__DIRECTIONS FOR THIS TASK__
Below is a block of entries; repeat exactly the lines starting at the line that contains "payment terms: 30 days -> 15 days" and ending at the line that contains "Visita Psicología: 3", both included.

** INPUT FOR THIS TASK follows **

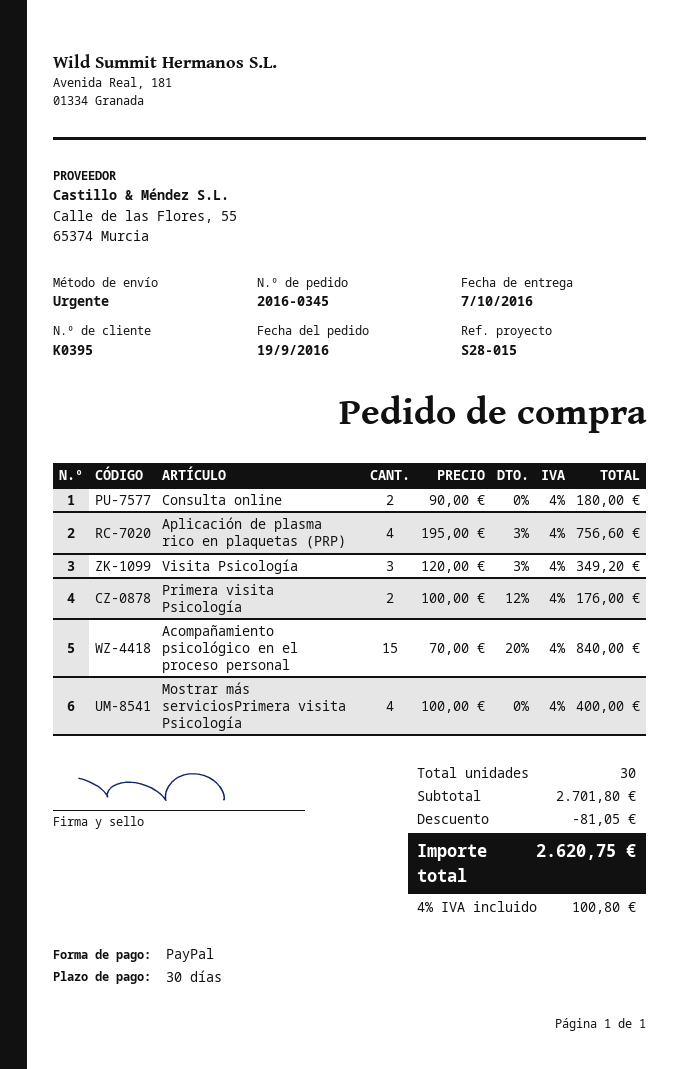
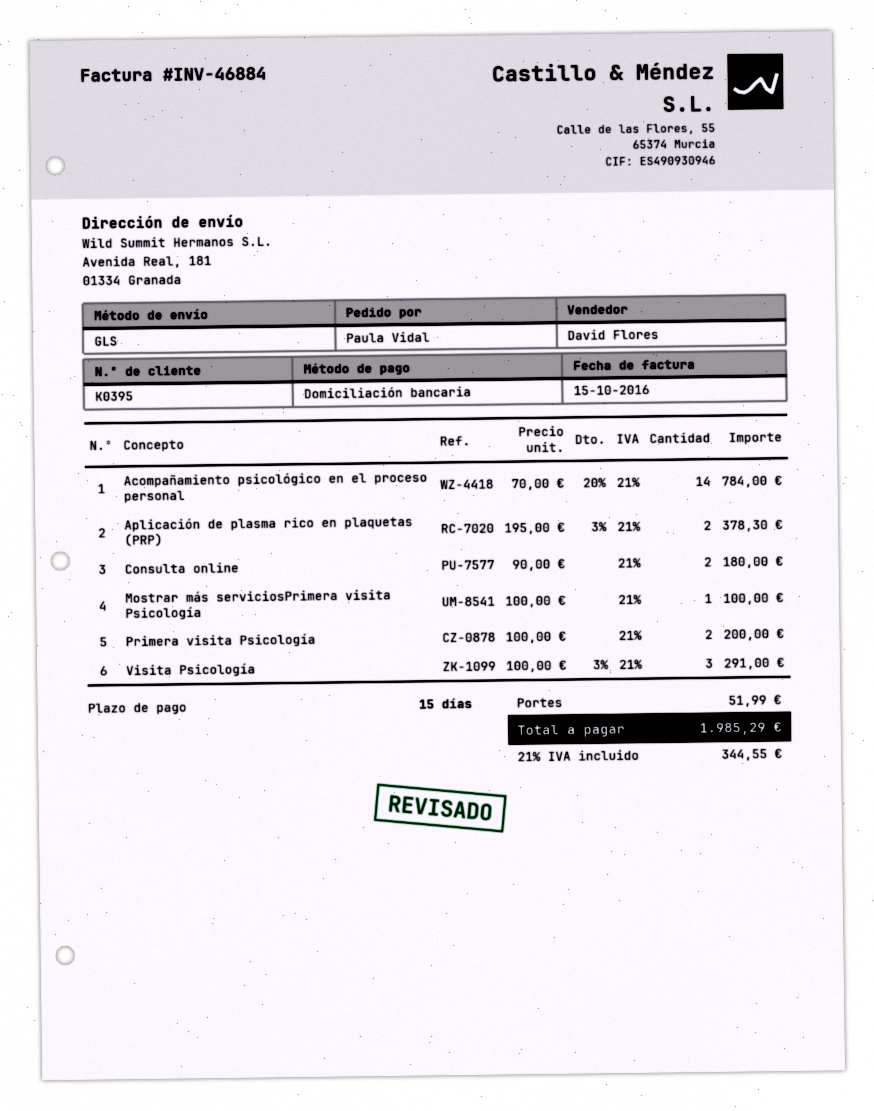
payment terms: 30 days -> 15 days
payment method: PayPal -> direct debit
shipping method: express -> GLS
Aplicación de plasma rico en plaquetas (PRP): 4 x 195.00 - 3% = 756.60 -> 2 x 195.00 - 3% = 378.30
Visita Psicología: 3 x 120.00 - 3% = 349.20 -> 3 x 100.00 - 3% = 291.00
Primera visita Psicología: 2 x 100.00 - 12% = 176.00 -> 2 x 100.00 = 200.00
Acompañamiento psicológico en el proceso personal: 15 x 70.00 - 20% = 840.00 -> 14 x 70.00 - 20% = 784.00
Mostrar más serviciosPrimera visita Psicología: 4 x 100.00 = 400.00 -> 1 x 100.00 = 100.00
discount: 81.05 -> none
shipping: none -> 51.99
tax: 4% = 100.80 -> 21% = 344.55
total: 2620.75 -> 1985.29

** End of INPUT FOR THIS TASK **
** INPUT FOR THIS TASK follows **

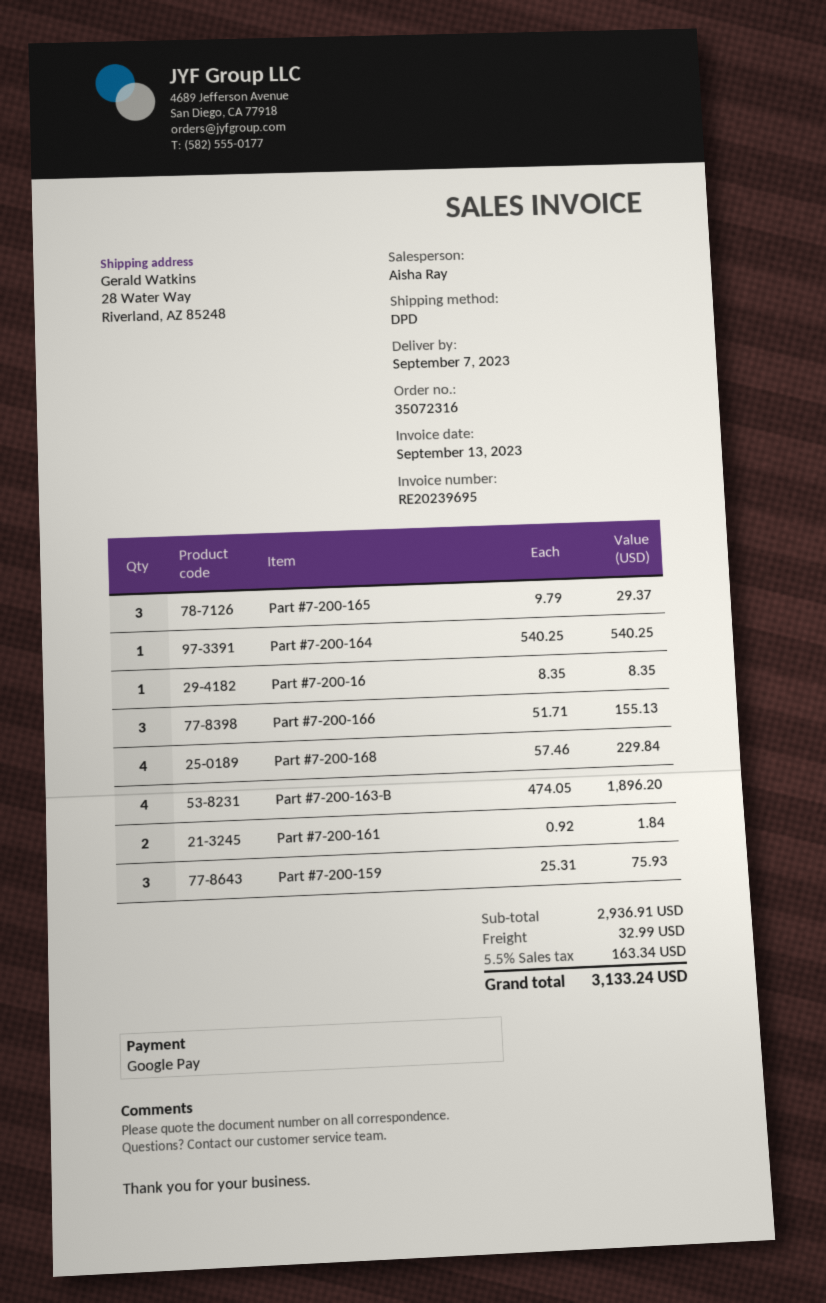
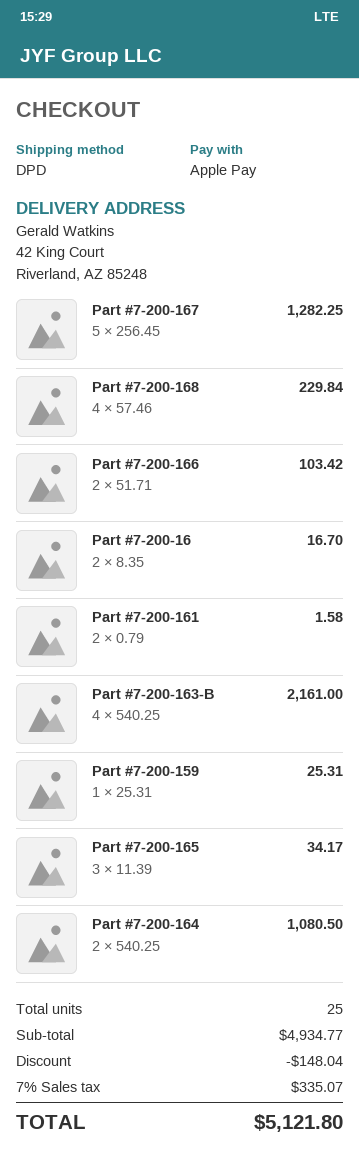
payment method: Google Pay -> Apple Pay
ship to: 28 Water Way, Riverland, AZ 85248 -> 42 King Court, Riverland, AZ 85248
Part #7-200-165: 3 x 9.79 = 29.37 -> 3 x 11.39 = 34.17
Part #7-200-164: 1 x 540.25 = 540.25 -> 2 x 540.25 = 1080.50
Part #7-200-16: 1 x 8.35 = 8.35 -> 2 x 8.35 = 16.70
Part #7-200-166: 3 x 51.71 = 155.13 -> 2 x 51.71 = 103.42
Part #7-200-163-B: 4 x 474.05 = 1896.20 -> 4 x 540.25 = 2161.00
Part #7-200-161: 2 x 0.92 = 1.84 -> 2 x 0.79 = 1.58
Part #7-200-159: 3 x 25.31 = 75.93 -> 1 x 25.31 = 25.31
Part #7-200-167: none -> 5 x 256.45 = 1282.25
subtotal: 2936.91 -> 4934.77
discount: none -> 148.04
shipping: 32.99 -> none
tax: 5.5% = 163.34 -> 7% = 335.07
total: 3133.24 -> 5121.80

** End of INPUT FOR THIS TASK **

__SOLVED PROBLEM__
payment terms: 30 days -> 15 days
payment method: PayPal -> direct debit
shipping method: express -> GLS
Aplicación de plasma rico en plaquetas (PRP): 4 x 195.00 - 3% = 756.60 -> 2 x 195.00 - 3% = 378.30
Visita Psicología: 3 x 120.00 - 3% = 349.20 -> 3 x 100.00 - 3% = 291.00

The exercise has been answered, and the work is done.